Soon they were moving on again.
‘Is Black still at Laggan?’ asked the doctor.
‘Aye.’
Black was the estate forester. He had been loaned by his mistress to the Timber Control Authorities, who were felling a wood at Laggan. He had had to accept the transfer as a national service. In the spring he would return to superintend the cutting down of his own wood.
The doctor was smiling slyly.
‘So you’re the monarch of the woods?’ he asked.
Duror said nothing.
‘A nice fellow, Tom Black,’ said the doctor, ‘but a shade too severe and upright for comfortable Christian intercourse. I understand he believes that every leaf that falls belongs to his master.’
‘So it does.’
‘In theory, certainly. But you and I know, as men of the world, that a wide breathing-space must be allowed between theory and practice; otherwise ordinary mortals like us would be suffocated.’
Duror made no comment.
‘Shoot any deer these days?’
‘Now and again.’
The doctor, sniffing hard, was not only in fancy relishing venison; he was also indicating that, in Black’s absence, deer might safely be killed and shared with a friend.

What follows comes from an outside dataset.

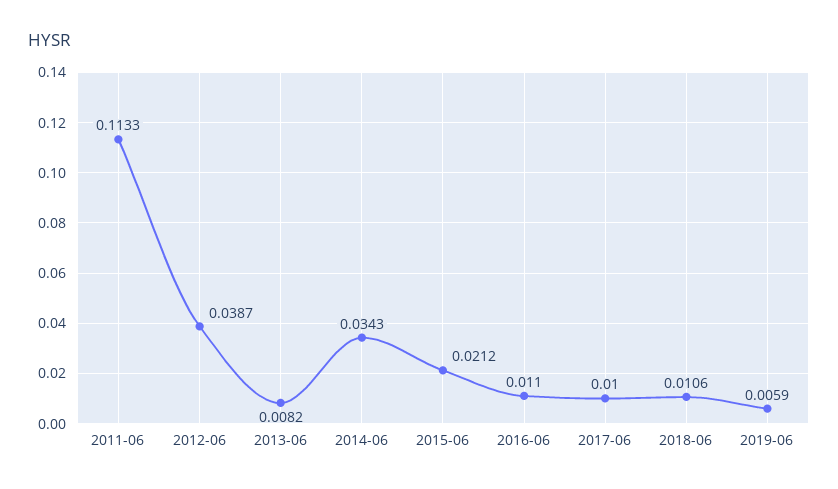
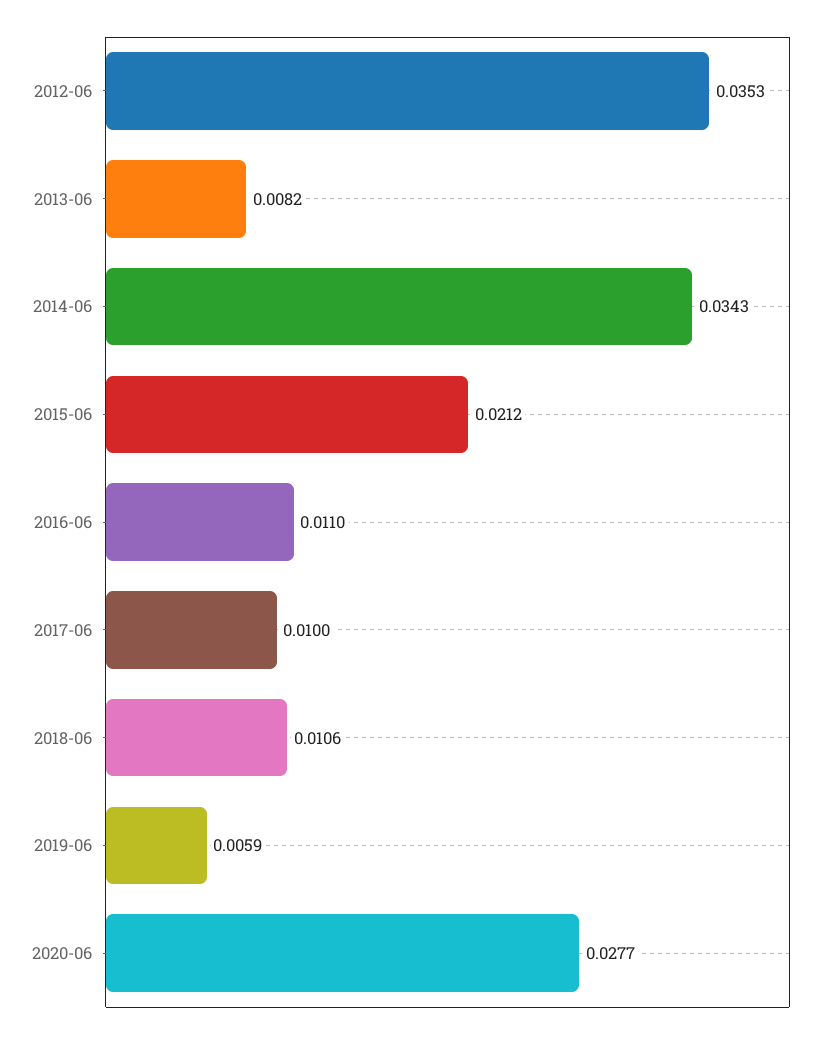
2011-06: 0.1133 -> none
2012-06: 0.0387 -> 0.0353
2020-06: none -> 0.0277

‘Wolf it all up at the big house, I suppose?’
‘Most of it goes to hospitals.’
The doctor was surprised; he was even shocked; he whistled. ‘Is that so? Take care of the sick, and let the healthy pine.’ Uneasiness entered his laughter as Duror glanced at him. ‘A joke, Duror,’ he added, ‘clean against all professional ethics. But all the same it is damned scun-nersome, spam, spam, spam, at every meal. One of the pleasures I thought I could look forward to in my old age was that of the palate. They tell me even as a baby in my pram I chose the choicest cherry. Why not? Fine eating’s a civilised pastime, and fine drinking too, of course. God, how scarce good whisky’s become. It’s not to be had for love nor money.’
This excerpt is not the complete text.